Problem requirements >> Scan each line of the records for the word "text" and extract the ones that have it.

Data for review >>
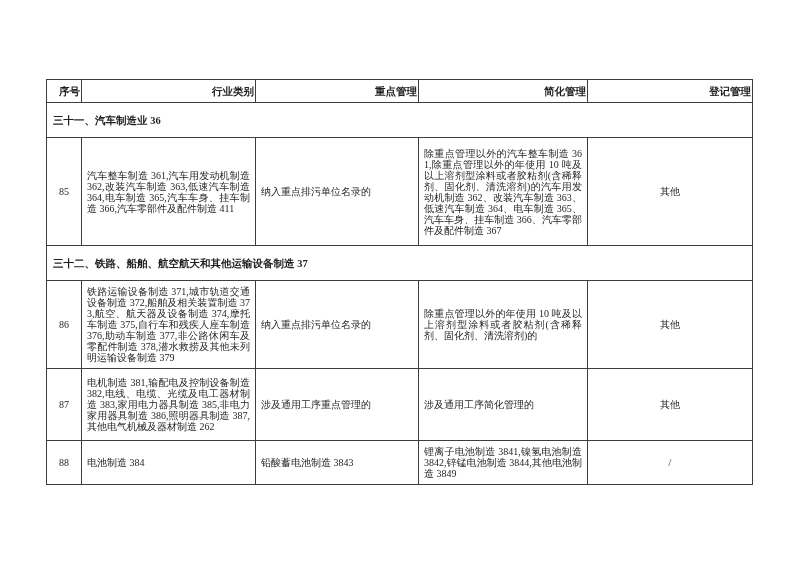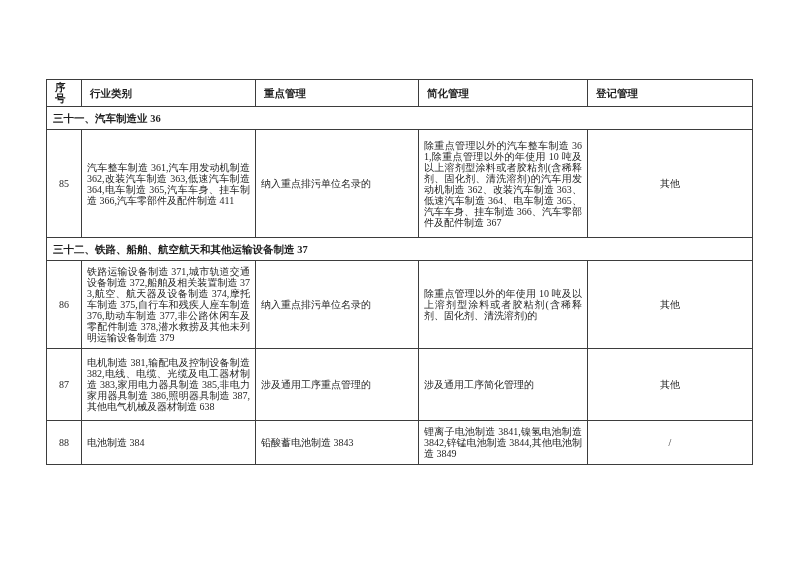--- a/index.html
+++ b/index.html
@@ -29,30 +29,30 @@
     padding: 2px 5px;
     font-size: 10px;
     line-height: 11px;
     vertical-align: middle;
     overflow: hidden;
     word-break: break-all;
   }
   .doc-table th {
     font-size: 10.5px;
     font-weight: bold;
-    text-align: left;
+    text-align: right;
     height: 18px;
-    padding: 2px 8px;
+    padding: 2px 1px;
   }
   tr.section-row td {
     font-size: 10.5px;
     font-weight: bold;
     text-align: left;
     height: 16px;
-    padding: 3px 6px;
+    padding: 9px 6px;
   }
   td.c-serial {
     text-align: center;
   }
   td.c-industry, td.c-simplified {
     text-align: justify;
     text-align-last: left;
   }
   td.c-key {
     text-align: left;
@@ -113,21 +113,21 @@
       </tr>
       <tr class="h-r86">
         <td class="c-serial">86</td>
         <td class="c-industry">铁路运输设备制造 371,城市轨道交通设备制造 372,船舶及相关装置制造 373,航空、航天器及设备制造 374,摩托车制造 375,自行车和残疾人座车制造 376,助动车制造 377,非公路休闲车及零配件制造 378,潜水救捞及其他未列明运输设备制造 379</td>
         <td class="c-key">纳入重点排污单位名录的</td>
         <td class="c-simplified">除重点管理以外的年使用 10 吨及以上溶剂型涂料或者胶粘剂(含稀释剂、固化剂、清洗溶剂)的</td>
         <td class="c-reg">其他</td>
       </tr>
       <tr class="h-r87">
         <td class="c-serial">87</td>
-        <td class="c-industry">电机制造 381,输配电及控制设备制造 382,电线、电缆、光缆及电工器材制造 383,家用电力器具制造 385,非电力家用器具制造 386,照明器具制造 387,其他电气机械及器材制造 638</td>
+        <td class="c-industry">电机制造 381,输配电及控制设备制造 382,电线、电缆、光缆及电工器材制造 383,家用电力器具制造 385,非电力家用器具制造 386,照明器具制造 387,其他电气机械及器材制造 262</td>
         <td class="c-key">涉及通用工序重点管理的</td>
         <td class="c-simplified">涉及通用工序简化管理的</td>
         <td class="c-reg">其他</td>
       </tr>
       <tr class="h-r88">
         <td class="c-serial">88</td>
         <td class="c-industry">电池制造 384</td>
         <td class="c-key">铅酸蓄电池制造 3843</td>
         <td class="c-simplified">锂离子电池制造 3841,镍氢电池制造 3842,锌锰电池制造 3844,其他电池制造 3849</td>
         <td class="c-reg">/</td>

Answer space >>
-    text-align: left;
+    text-align: right;
     text-align: left;
     text-align: center;
     text-align: justify;
     text-align-last: left;
     text-align: left;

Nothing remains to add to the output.